#### WHAT THE TASK ASKS:
Each line of the material should be set down exactly. Pictures are not part of the copy.
- Opening Delimiter -
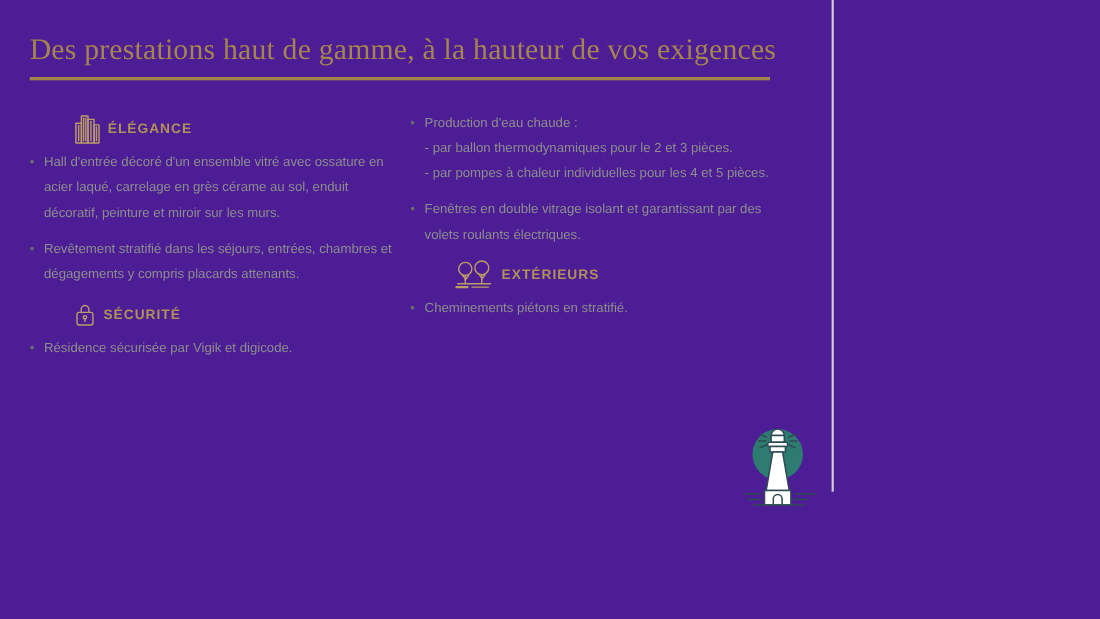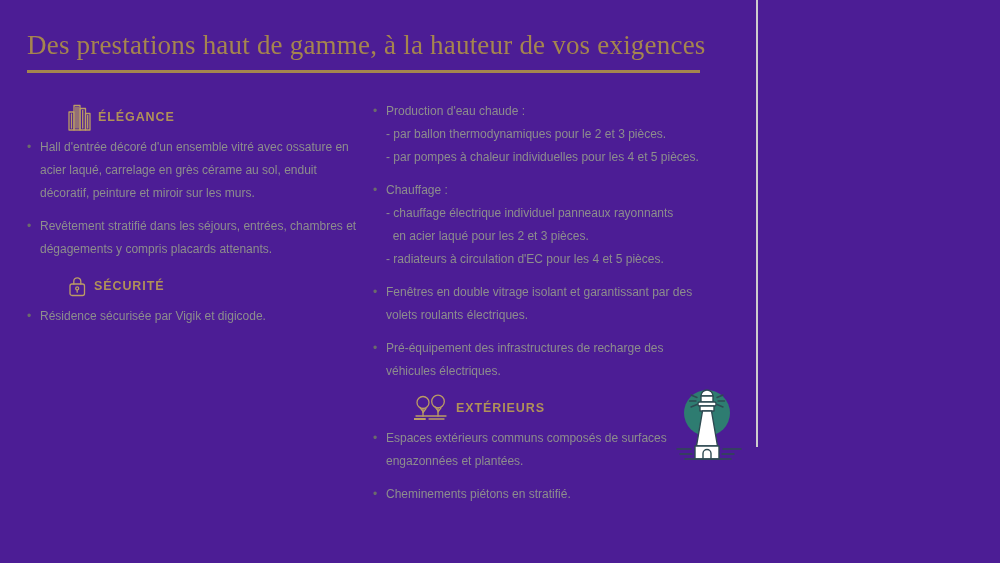--- a/index.html
+++ b/index.html
@@ -134,26 +134,21 @@
 
     </div>
 
     <div class="col right">
 
       <div class="section">
         <ul class="bullets">
           <li>Production d'eau chaude :
 - par ballon thermodynamiques pour le 2 et 3 pièces.
 - par pompes à chaleur individuelles pour les 4 et 5 pièces.</li>
-          <li>Chauffage :
-- chauffage électrique individuel panneaux rayonnants
-  en acier laqué pour les 2 et 3 pièces.
-- radiateurs à circulation d'EC pour les 4 et 5 pièces.</li>
           <li>Fenêtres en double vitrage isolant et garantissant par des volets roulants électriques.</li>
-          <li>Pré-équipement des infrastructures de recharge des véhicules électriques.</li>
         </ul>
       </div>
 
       <div class="section">
         <div class="sec-head">
           <span class="icon">
             <svg width="35" height="28" viewBox="0 0 35 28">
               <g class="g-stroke">
                 <circle cx="9" cy="8.5" r="6"></circle>
                 <line x1="9" y1="14.5" x2="9" y2="22"></line>
@@ -165,21 +160,20 @@
                 <line x1="24" y1="17.8" x2="27" y2="13.8"></line>
                 <line x1="2" y1="22" x2="32" y2="22"></line>
                 <line x1="0.5" y1="25" x2="11" y2="25" stroke-width="2"></line>
                 <line x1="15" y1="25" x2="30" y2="25"></line>
               </g>
             </svg>
           </span>
           <span class="sec-title">EXTÉRIEURS</span>
         </div>
         <ul class="bullets">
-          <li>Espaces extérieurs communs composés de surfaces engazonnées et plantées.</li>
           <li>Cheminements piétons en stratifié.</li>
         </ul>
       </div>
 
     </div>
   </div>
 
   <div class="logo">
     <svg width="66" height="86" viewBox="0 0 66 86">
       <circle cx="31" cy="27" r="23" fill="#2e7c71"></circle>

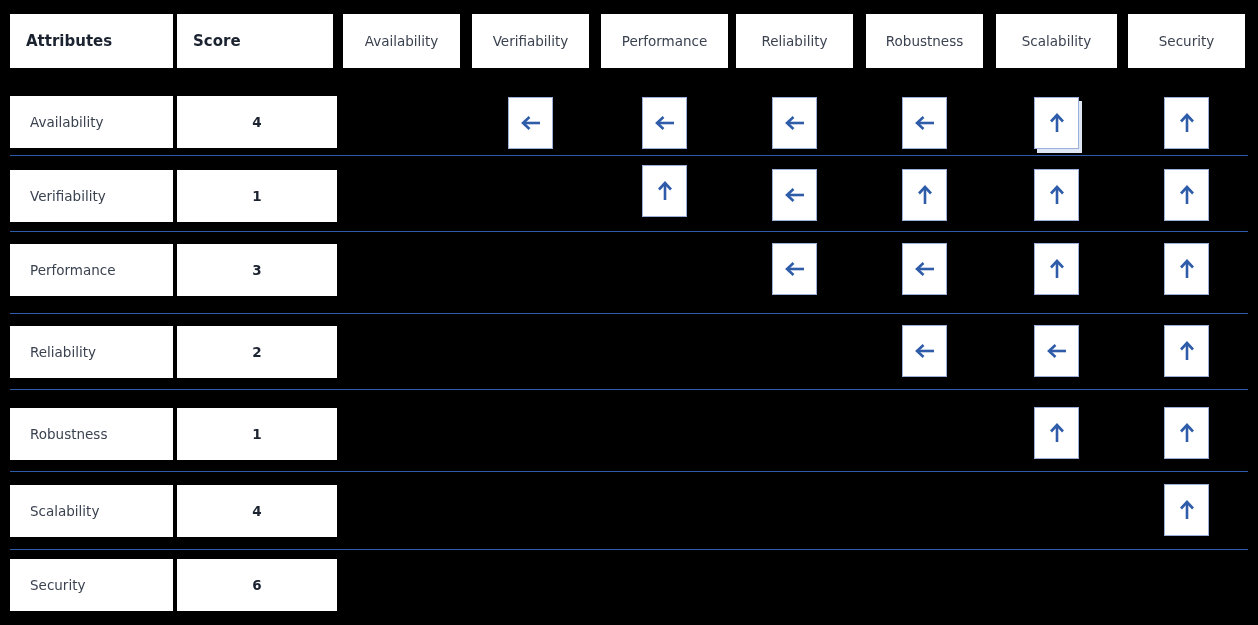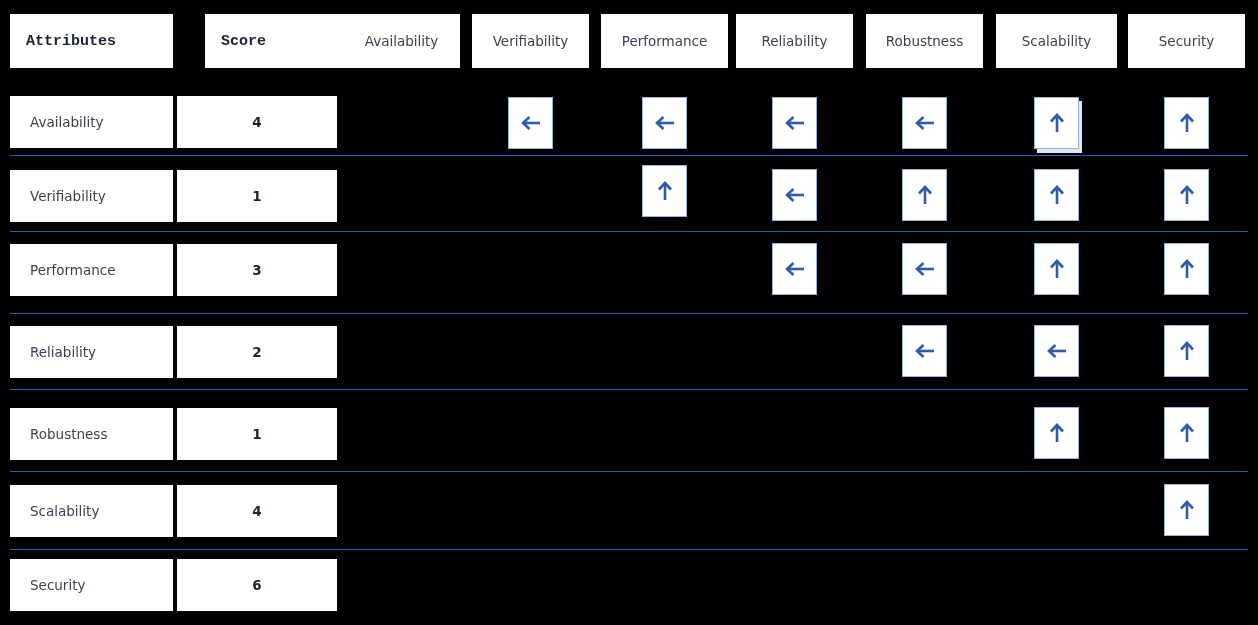--- a/index.html
+++ b/index.html
@@ -12,21 +12,21 @@
 
   
   .cell{
     position:absolute;
     background:#ffffff;
     box-sizing:border-box;
     display:flex;align-items:center;
   }
   .hdr-left{
     font-size:15px;font-weight:bold;color:#1c2330;
-    padding-left:16px;justify-content:flex-start;font-family:Liberation Mono, monospace;
+    padding-left:16px;justify-content:flex-start;
   }
   .hdr-col{
     font-size:13.5px;font-weight:normal;color:#3a4250;
     justify-content:center;text-align:center;
   }
   .row-label{
     font-size:13.5px;color:#3a4250;
     padding-left:20px;justify-content:flex-start;
   }
   .row-score{
@@ -56,21 +56,21 @@
   .sep{
     position:absolute;height:0;
     border-top:1.6px solid #2f5ca9;
   }
 </style>
 </head>
 <body>
 
 <div id="matrix">
     <div class="cell hdr-left" style="left: 10px; top: 14px; width: 163px; height: 54px;">Attributes</div>
-    <div class="cell hdr-left" style="left: 177px; top: 14px; width: 156px; height: 54px; margin-left: 28px;">Score</div>
+    <div class="cell hdr-left" style="left: 177px; top: 14px; width: 156px; height: 54px;">Score</div>
     <div class="cell hdr-col" style="left: 343px; top: 14px; width: 117px; height: 54px;">Availability</div>
     <div class="cell hdr-col" style="left: 472px; top: 14px; width: 117px; height: 54px;">Verifiability</div>
     <div class="cell hdr-col" style="left: 601px; top: 14px; width: 127px; height: 54px;">Performance</div>
     <div class="cell hdr-col" style="left: 736px; top: 14px; width: 117px; height: 54px;">Reliability</div>
     <div class="cell hdr-col" style="left: 866px; top: 14px; width: 117px; height: 54px;">Robustness</div>
     <div class="cell hdr-col" style="left: 996px; top: 14px; width: 121px; height: 54px;">Scalability</div>
     <div class="cell hdr-col" style="left: 1128px; top: 14px; width: 117px; height: 54px;">Security</div>
     <div class="cell row-label" style="left: 10px; top: 96px; width: 163px; height: 52px;">Availability</div>
     <div class="cell row-score" style="left: 177px; top: 96px; width: 160px; height: 52px;">4</div>
     <div class="sep" style="left: 10px; top: 155px; width: 1238px;"></div>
- Closing Delimiter -
#### REPLY:
--- a/index.html
+++ b/index.html
@@ -134,26 +134,21 @@
 
     </div>
 
     <div class="col right">
 
       <div class="section">
         <ul class="bullets">
           <li>Production d'eau chaude :
 - par ballon thermodynamiques pour le 2 et 3 pièces.
 - par pompes à chaleur individuelles pour les 4 et 5 pièces.</li>
-          <li>Chauffage :
-- chauffage électrique individuel panneaux rayonnants
-  en acier laqué pour les 2 et 3 pièces.
-- radiateurs à circulation d'EC pour les 4 et 5 pièces.</li>
           <li>Fenêtres en double vitrage isolant et garantissant par des volets roulants électriques.</li>
-          <li>Pré-équipement des infrastructures de recharge des véhicules électriques.</li>
         </ul>
       </div>
 
       <div class="section">
         <div class="sec-head">
           <span class="icon">
             <svg width="35" height="28" viewBox="0 0 35 28">
               <g class="g-stroke">
                 <circle cx="9" cy="8.5" r="6"></circle>
                 <line x1="9" y1="14.5" x2="9" y2="22"></line>
@@ -165,21 +160,20 @@
                 <line x1="24" y1="17.8" x2="27" y2="13.8"></line>
                 <line x1="2" y1="22" x2="32" y2="22"></line>
                 <line x1="0.5" y1="25" x2="11" y2="25" stroke-width="2"></line>
                 <line x1="15" y1="25" x2="30" y2="25"></line>
               </g>
             </svg>
           </span>
           <span class="sec-title">EXTÉRIEURS</span>
         </div>
         <ul class="bullets">
-          <li>Espaces extérieurs communs composés de surfaces engazonnées et plantées.</li>
           <li>Cheminements piétons en stratifié.</li>
         </ul>
       </div>
 
     </div>
   </div>
 
   <div class="logo">
     <svg width="66" height="86" viewBox="0 0 66 86">
       <circle cx="31" cy="27" r="23" fill="#2e7c71"></circle>

--- a/index.html
+++ b/index.html
@@ -12,21 +12,21 @@
 
   
   .cell{
     position:absolute;
     background:#ffffff;
     box-sizing:border-box;
     display:flex;align-items:center;
   }
   .hdr-left{
     font-size:15px;font-weight:bold;color:#1c2330;
-    padding-left:16px;justify-content:flex-start;font-family:Liberation Mono, monospace;
+    padding-left:16px;justify-content:flex-start;
   }
   .hdr-col{
     font-size:13.5px;font-weight:normal;color:#3a4250;
     justify-content:center;text-align:center;
   }
   .row-label{
     font-size:13.5px;color:#3a4250;
     padding-left:20px;justify-content:flex-start;
   }
   .row-score{
@@ -56,21 +56,21 @@
   .sep{
     position:absolute;height:0;
     border-top:1.6px solid #2f5ca9;
   }
 </style>
 </head>
 <body>
 
 <div id="matrix">
     <div class="cell hdr-left" style="left: 10px; top: 14px; width: 163px; height: 54px;">Attributes</div>
-    <div class="cell hdr-left" style="left: 177px; top: 14px; width: 156px; height: 54px; margin-left: 28px;">Score</div>
+    <div class="cell hdr-left" style="left: 177px; top: 14px; width: 156px; height: 54px;">Score</div>
     <div class="cell hdr-col" style="left: 343px; top: 14px; width: 117px; height: 54px;">Availability</div>
     <div class="cell hdr-col" style="left: 472px; top: 14px; width: 117px; height: 54px;">Verifiability</div>
     <div class="cell hdr-col" style="left: 601px; top: 14px; width: 127px; height: 54px;">Performance</div>
     <div class="cell hdr-col" style="left: 736px; top: 14px; width: 117px; height: 54px;">Reliability</div>
     <div class="cell hdr-col" style="left: 866px; top: 14px; width: 117px; height: 54px;">Robustness</div>
     <div class="cell hdr-col" style="left: 996px; top: 14px; width: 121px; height: 54px;">Scalability</div>
     <div class="cell hdr-col" style="left: 1128px; top: 14px; width: 117px; height: 54px;">Security</div>
     <div class="cell row-label" style="left: 10px; top: 96px; width: 163px; height: 52px;">Availability</div>
     <div class="cell row-score" style="left: 177px; top: 96px; width: 160px; height: 52px;">4</div>
     <div class="sep" style="left: 10px; top: 155px; width: 1238px;"></div>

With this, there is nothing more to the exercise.